Julie D. Wirtz, Kauai Celebrant
Celebrations of Life, Funerals, Memorials, Tributes, Ash Scattering, Remembrances
Serving all of Kauai, including Lihue, Kapaa, Hanalei, Koloa, Poipu, Waimea and beyond

 
 

Some Thoughts on Dealing with Death in a Changing Culture
By Julie D. Wirtz


Gone are the days when a few scripture readings and hymns performed over the death of a loved one helps the survivors deal with the passing. Our culture is changing and drifting away from religions that no longer mesh with the reality of the world we see.

A working religion should help humankind understand death. It's debatable whether believing that a supernatural patriarchal god has taken away your loved one and put him or her in a heaven away really helps those who are believers in that idea. Nonetheless, it does little to relieve the pain and loss one feels. Those are natural feelings and require natural acceptance and thought process.

Grief is natural and to tell someone not to grieve because their loved one is in heaven with angels actually may hinder their coming to terms with the death. Where is this heaven and why haven't the scientists found it with their telescopes. Why haven't the space shuttles encountered it?

For those who have moved on past the supernatural ideas, a more naturalistic approach works better. A healthier way to view heaven is that it is the experience of harmony you feel here on earth when you participate in a positive way with those around you to create a better world. You can create your own heaven by your actions and the reactions of others to your deeds.

In dealing with the death of a loved one, naturalistically, the loved one is gone from your external grasp, but lives on in your heart, memory, and soul. The influence the loved one had on you has been absorbed and will be reflected in your future actions.

Imagine an old growth timber tree in a forest, with a seedling growing below. The old tall tree protects the seedling from the harsh elements, allowing it to grow until it can accept the harsh elements on it's own. The old tall tree, overshadowing the seedling, gets all the sunshine, so the seedling can't really reach maturity, until the old tree dies. With the tree fallen, the wood rots and creates mulch and eventually soil for the seedling, which it ends up absorbing into it's own being. The seedling captures its share of the sunlight and so the cycle continues.

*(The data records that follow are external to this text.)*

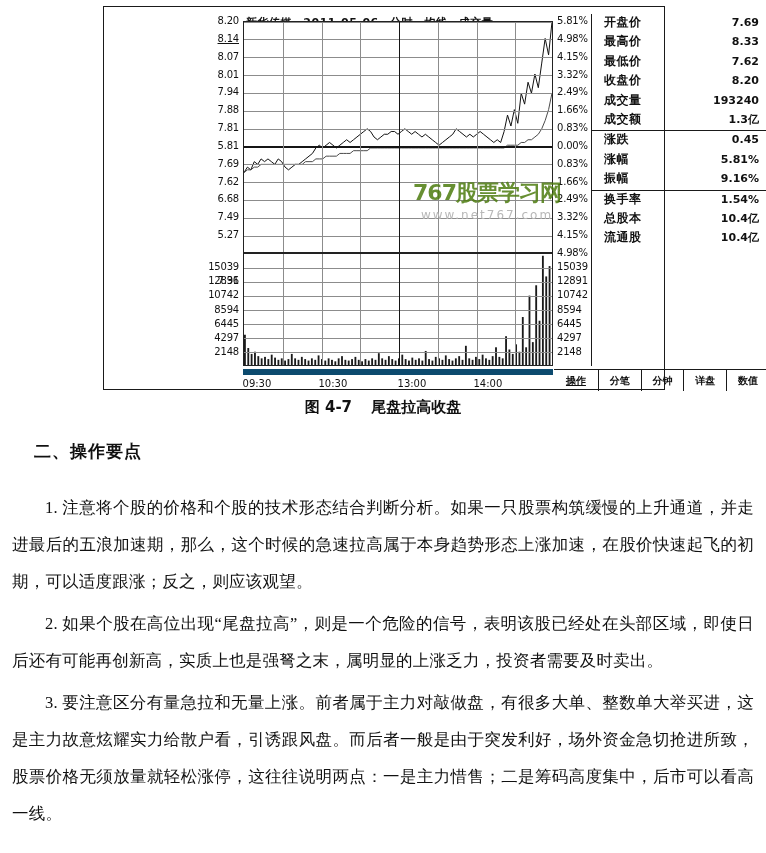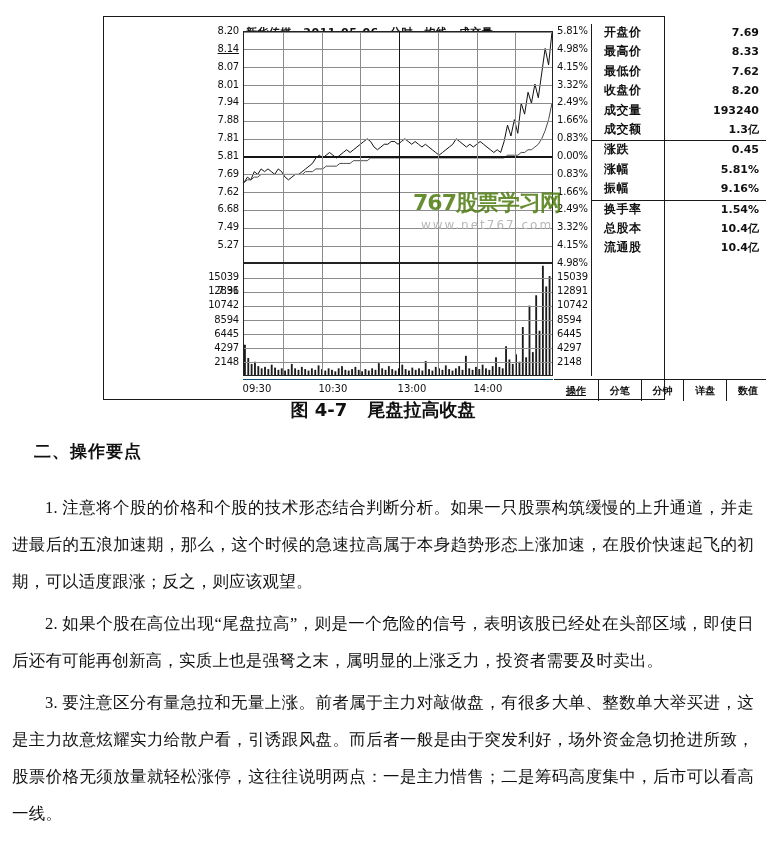--- a/index.html
+++ b/index.html
@@ -11,7 +11,7 @@
   
   #figure{position:absolute;left:0;top:0;width:766px;height:392px;}
   #chart-frame{
-    position:absolute;left:103px;top:16px;width:562px;height:384px;
+    position:absolute;left:103px;top:6px;width:562px;height:384px;
     border:1px solid #1a1a1a;background:#fff;box-sizing:border-box;
   }
   

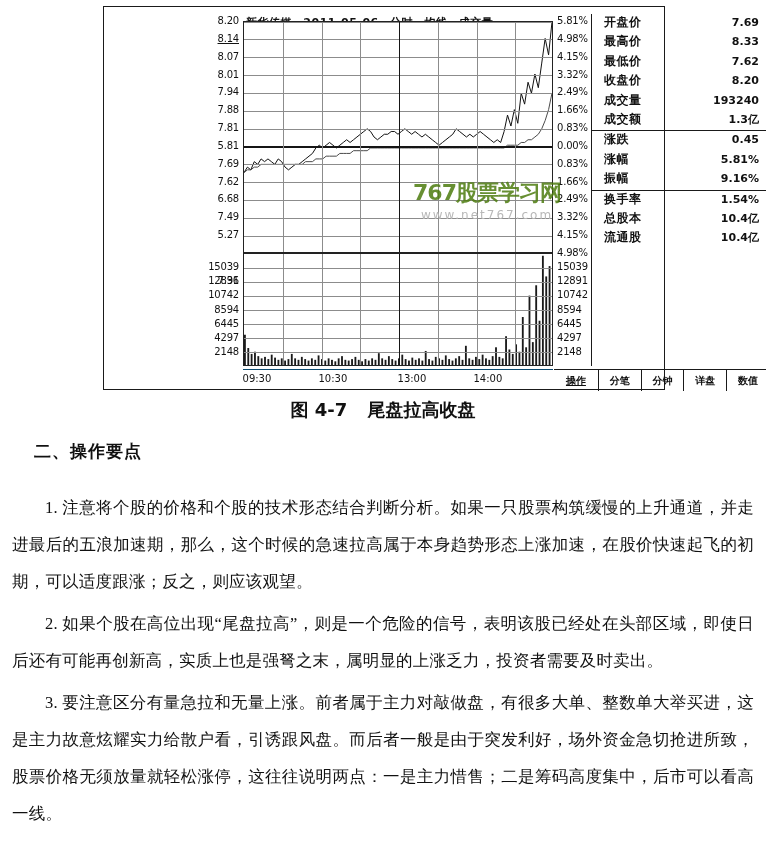--- a/index.html
+++ b/index.html
@@ -42,7 +42,7 @@
 
   
   #time-axis{position:absolute;left:139px;top:362px;width:310px;height:18px;
-    border-top:1px solid #0c4a6e;}
+    border-top:6px solid #0c4a6e;}
   #time-axis .t{position:absolute;top:3px;font-family:"DejaVu Sans",sans-serif;
     font-size:10px;color:#111;transform:translateX(-50%);white-space:nowrap;}
 

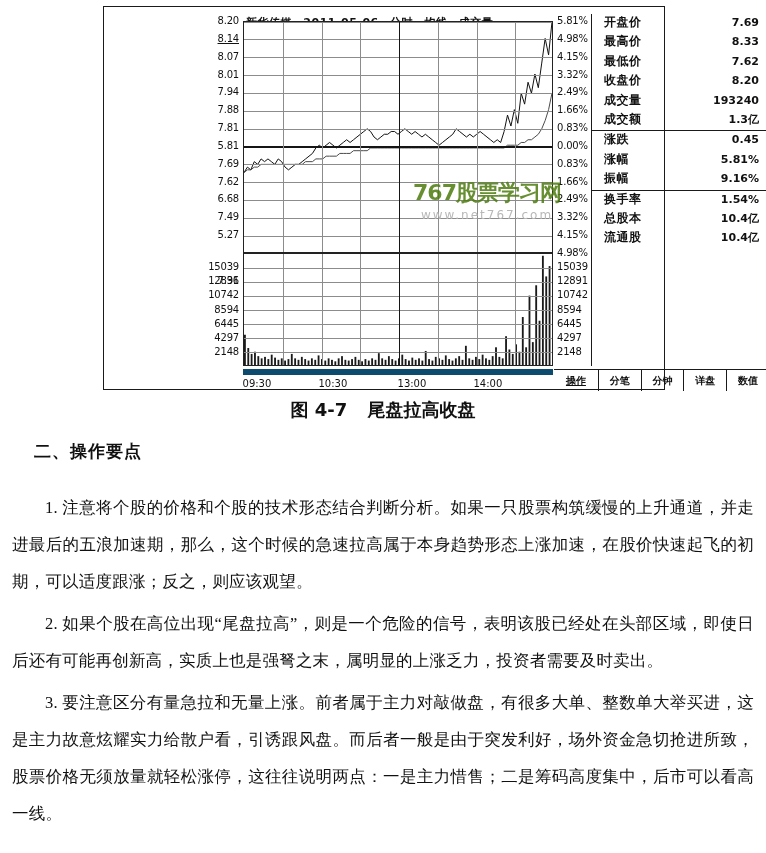--- a/index.html
+++ b/index.html
@@ -75,7 +75,7 @@
 
   
   #caption{position:absolute;left:0;top:398px;width:766px;text-align:center;
-    font-family:"DejaVu Sans",sans-serif;font-size:18px;font-weight:bold;color:#111;}
+    font-family:"DejaVu Sans",sans-serif;font-size:15px;font-weight:bold;color:#111;}
   #caption .cap-num{margin-right:14px;}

When a person dies, a physical and emotional hole is left for the survivors, filled with only memories. Channeling the memories and legacy of the person into a positive force going forward is a process that helps with the grieving. To know you are carrying on for that individual …

The grieving process comes naturally. A formal time set aside to grieve, with others the departed left behind, can help launch the transition from numbness and disbelief to actually resolving the problem of dealing with the loss. A celebration of the person's good qualities often gives you some morsel to take home into your heart where you can give it perpetual use in your interaction with others. In this way, the person's spirit lives on.

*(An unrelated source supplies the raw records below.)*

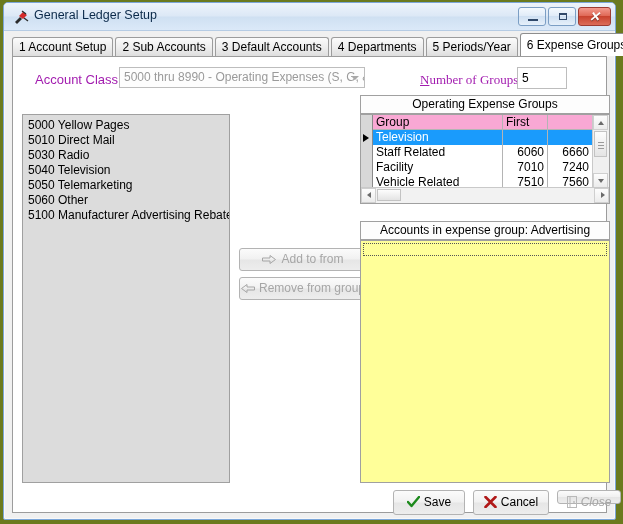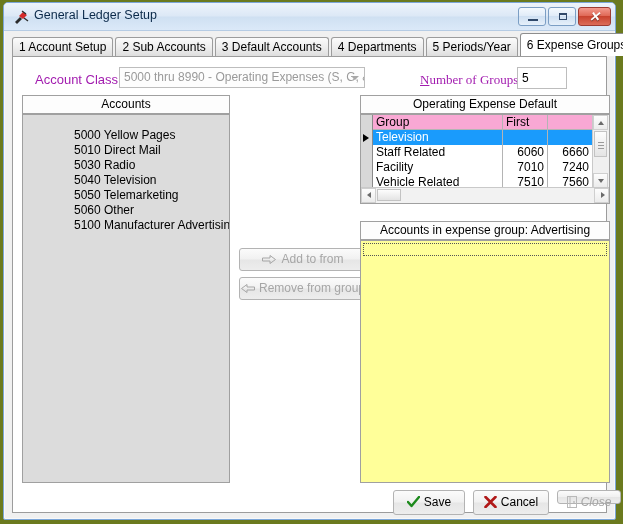--- a/index.html
+++ b/index.html
@@ -288,7 +288,6 @@
     <span class="lbl" style="left:399px; top:15px;font-family:Liberation Serif, serif;"><u>N</u><span>umber of Groups</span></span>
     <span class="numfield" style="left:504px; top:10px; width:50px; height:22px;">5</span>
 
-    <span class="hdrbox" style="left:9px; top:38px; width:208px; height:19px;">Accounts</span>
     <div class="listbox" style="left:9px; top:57px; width:208px; height:369px;">
       <div style="padding-top:13px;margin-left:46px;">
         <div class="li">5000 Yellow Pages</div>

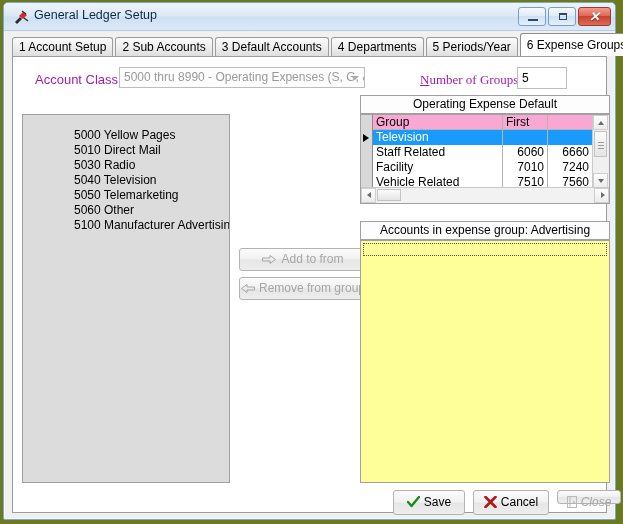--- a/index.html
+++ b/index.html
@@ -311,7 +311,7 @@
       </svg><span class="cap">Remove from group</span>
     </div>
 
-    <span class="hdrbox" style="left:347px; top:38px; width:250px; height:19px;">Operating Expense Default</span>
+    <span class="hdrbox" style="left:347px; top:38px; width:250px; height:19px;">Operating Expense Groups</span>
 
     <div class="grid" style="left:347px; top:57px; width:250px; height:90px;">
       <div class="gutter">

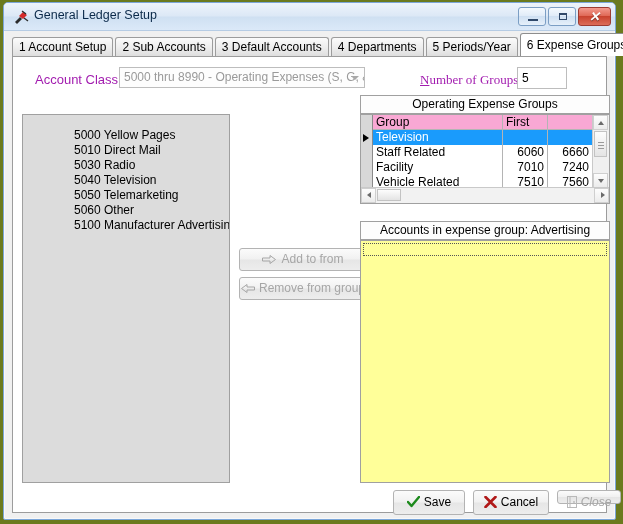--- a/index.html
+++ b/index.html
@@ -289,7 +289,7 @@
     <span class="numfield" style="left:504px; top:10px; width:50px; height:22px;">5</span>
 
     <div class="listbox" style="left:9px; top:57px; width:208px; height:369px;">
-      <div style="padding-top:13px;margin-left:46px;">
+      <div style="padding-top:3px;">
         <div class="li">5000 Yellow Pages</div>
         <div class="li">5010 Direct Mail</div>
         <div class="li">5030 Radio</div>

The formal funeral, wake or memorial makes it okay to cry, feel sorry for yourself, force yourself to remember the good qualities of the person. People experiencing loss for the first time might not know how to handle it, so a formal gathering ritual goes through the process when they are perhaps too numb to go through the process on their own.

As a living person, one should live in such a way that they will set an example to follow. Do things that matter to those around you. Make the world better. By living the best life you can, you leave a legacy that those you leave behind can perpetuate.

A naturalistic view of death is simply that it is the end to your life. For many, death is not the beginning of a journey to a supernatural holding place for spirits of the dead, as the western religions teach. Death is the end, so hopefully you make every day count and make some progress in this big drama we call life on earth, so that you leave your mark. By the end of your life, hopefully, you have helped humankind go forward.